* _Data_:
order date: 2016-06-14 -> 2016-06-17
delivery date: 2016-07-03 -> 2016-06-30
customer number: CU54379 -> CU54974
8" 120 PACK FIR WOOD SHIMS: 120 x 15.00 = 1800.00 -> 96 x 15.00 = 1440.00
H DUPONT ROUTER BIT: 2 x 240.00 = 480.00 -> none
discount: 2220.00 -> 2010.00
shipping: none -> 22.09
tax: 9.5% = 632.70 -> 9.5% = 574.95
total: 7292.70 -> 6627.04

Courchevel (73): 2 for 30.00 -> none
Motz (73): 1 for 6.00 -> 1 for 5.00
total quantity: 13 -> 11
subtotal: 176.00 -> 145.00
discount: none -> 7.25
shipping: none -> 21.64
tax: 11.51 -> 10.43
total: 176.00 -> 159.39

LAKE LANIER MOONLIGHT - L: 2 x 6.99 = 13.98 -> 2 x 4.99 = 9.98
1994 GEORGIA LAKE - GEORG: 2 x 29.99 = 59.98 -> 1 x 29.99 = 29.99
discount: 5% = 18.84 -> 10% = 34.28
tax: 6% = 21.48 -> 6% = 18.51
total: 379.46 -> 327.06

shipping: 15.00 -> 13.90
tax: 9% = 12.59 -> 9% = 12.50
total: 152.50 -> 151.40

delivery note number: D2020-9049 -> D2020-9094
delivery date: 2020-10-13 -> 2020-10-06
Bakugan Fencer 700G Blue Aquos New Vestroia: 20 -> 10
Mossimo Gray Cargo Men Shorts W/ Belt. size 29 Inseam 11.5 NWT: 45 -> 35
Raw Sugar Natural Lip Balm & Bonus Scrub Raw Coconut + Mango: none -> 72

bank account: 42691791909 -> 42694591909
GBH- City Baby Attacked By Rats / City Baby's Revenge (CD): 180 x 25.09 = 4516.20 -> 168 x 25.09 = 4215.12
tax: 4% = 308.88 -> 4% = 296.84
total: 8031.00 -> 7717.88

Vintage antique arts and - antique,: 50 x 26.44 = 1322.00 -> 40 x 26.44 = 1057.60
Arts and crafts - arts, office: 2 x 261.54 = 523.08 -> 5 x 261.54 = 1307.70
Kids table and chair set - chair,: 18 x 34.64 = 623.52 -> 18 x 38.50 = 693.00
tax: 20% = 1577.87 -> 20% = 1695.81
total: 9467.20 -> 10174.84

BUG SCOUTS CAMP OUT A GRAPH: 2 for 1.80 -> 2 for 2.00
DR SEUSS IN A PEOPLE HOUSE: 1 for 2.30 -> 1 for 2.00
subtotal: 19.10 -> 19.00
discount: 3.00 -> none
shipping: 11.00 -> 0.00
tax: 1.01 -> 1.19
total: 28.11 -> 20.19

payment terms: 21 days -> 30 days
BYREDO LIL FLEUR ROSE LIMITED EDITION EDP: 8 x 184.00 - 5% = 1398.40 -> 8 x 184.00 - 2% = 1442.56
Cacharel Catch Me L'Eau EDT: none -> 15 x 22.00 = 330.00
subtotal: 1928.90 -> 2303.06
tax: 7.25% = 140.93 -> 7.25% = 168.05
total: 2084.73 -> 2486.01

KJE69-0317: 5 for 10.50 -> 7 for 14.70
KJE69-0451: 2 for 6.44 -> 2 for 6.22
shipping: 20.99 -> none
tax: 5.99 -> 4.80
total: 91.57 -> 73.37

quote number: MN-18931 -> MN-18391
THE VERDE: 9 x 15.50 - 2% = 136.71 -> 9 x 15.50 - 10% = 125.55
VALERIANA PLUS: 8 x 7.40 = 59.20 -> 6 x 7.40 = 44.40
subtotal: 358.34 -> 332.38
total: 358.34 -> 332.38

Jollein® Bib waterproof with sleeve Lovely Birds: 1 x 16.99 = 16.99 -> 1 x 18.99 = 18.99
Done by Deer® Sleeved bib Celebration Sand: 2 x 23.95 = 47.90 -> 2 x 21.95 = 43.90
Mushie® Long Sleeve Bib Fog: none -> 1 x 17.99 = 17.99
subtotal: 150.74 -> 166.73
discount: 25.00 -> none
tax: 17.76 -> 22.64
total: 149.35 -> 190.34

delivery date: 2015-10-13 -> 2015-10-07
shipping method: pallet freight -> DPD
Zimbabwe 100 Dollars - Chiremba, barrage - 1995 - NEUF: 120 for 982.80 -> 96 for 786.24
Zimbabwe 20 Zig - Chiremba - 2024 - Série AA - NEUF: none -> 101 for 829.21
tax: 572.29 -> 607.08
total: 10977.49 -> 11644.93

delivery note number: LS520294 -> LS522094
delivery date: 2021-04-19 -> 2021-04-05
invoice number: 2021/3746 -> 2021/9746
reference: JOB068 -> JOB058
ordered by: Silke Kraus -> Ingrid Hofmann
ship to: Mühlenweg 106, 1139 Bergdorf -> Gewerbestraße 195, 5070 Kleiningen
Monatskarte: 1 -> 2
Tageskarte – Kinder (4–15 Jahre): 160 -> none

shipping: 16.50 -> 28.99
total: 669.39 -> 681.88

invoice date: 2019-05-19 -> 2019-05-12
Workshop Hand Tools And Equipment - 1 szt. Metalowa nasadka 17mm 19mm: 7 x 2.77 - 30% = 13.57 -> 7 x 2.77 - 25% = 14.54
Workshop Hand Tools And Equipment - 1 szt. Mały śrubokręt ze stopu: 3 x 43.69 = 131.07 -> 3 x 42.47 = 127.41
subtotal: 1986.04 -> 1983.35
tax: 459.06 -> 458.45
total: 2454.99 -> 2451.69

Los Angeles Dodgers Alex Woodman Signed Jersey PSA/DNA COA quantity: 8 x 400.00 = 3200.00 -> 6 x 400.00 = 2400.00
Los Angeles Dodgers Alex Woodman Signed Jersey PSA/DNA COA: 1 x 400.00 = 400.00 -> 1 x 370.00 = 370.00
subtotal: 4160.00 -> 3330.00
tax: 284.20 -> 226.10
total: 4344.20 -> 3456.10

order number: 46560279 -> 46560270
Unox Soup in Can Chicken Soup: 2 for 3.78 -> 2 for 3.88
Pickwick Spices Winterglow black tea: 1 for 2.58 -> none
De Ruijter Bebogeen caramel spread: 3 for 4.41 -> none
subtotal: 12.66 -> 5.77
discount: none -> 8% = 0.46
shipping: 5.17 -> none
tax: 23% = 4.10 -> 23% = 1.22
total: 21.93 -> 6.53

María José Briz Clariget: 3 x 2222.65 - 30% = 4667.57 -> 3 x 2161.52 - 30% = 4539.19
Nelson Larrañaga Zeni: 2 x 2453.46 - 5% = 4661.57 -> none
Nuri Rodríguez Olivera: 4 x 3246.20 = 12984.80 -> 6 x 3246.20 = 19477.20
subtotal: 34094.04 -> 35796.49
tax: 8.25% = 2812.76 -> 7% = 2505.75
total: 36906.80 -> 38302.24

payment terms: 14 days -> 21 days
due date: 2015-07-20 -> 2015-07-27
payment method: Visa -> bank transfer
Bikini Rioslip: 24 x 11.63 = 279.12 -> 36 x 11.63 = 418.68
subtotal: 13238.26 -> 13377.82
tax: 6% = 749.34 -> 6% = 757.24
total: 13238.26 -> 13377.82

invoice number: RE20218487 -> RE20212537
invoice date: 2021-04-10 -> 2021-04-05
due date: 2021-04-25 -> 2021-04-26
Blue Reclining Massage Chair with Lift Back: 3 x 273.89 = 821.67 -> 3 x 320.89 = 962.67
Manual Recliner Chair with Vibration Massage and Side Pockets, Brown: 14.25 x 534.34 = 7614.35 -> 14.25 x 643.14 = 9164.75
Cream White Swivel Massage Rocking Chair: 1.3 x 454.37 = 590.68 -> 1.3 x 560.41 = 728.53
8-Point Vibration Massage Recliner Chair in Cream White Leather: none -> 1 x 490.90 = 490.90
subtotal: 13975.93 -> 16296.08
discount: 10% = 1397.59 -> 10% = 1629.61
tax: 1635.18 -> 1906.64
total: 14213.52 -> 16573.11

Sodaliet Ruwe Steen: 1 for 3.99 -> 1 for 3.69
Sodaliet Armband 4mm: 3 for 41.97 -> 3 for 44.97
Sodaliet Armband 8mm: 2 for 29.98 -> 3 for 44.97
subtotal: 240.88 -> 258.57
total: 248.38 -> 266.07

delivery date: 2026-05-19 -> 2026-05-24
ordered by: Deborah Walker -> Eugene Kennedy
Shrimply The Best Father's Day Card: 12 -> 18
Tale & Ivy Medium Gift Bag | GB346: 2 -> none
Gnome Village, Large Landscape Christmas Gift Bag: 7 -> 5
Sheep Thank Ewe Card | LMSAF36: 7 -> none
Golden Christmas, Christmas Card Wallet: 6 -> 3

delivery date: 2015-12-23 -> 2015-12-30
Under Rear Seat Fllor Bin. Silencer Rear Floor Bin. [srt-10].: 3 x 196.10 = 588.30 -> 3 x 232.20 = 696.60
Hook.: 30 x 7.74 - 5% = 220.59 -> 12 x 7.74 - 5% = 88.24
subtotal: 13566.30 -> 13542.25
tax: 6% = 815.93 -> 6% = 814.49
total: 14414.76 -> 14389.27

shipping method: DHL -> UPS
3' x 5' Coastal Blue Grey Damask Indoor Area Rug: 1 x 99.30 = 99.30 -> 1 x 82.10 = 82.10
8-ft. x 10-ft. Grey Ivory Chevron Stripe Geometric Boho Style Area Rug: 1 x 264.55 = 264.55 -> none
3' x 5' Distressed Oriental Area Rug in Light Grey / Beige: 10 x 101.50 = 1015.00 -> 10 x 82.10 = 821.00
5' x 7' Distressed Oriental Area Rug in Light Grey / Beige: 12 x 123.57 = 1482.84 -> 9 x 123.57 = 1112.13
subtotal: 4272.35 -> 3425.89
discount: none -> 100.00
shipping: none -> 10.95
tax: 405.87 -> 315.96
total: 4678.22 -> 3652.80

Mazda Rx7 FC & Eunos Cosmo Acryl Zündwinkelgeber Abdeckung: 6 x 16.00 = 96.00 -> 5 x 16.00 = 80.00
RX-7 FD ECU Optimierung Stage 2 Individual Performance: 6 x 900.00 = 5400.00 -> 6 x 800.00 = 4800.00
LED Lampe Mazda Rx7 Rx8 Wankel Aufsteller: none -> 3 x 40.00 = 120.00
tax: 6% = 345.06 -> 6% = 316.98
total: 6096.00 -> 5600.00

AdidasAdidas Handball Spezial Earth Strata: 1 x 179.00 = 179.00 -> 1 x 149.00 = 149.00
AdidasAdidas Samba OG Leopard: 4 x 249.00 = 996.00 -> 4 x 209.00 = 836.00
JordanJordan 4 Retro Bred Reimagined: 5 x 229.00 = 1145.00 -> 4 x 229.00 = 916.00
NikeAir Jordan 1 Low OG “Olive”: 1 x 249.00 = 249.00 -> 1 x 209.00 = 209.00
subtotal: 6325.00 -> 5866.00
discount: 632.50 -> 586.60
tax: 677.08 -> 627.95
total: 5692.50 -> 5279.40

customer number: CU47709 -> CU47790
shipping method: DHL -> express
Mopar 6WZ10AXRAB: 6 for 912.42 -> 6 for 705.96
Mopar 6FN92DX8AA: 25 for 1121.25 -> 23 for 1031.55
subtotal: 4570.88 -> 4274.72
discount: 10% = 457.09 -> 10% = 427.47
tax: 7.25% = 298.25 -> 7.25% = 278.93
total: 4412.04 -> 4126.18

* _Assigned task_:
Lines from the one with "discount: 632.50 -> 586.60" through the end of the data: set these down exactly, including both ends and nothing more.

* _Answer for the task_:
discount: 632.50 -> 586.60
tax: 677.08 -> 627.95
total: 5692.50 -> 5279.40

customer number: CU47709 -> CU47790
shipping method: DHL -> express
Mopar 6WZ10AXRAB: 6 for 912.42 -> 6 for 705.96
Mopar 6FN92DX8AA: 25 for 1121.25 -> 23 for 1031.55
subtotal: 4570.88 -> 4274.72
discount: 10% = 457.09 -> 10% = 427.47
tax: 7.25% = 298.25 -> 7.25% = 278.93
total: 4412.04 -> 4126.18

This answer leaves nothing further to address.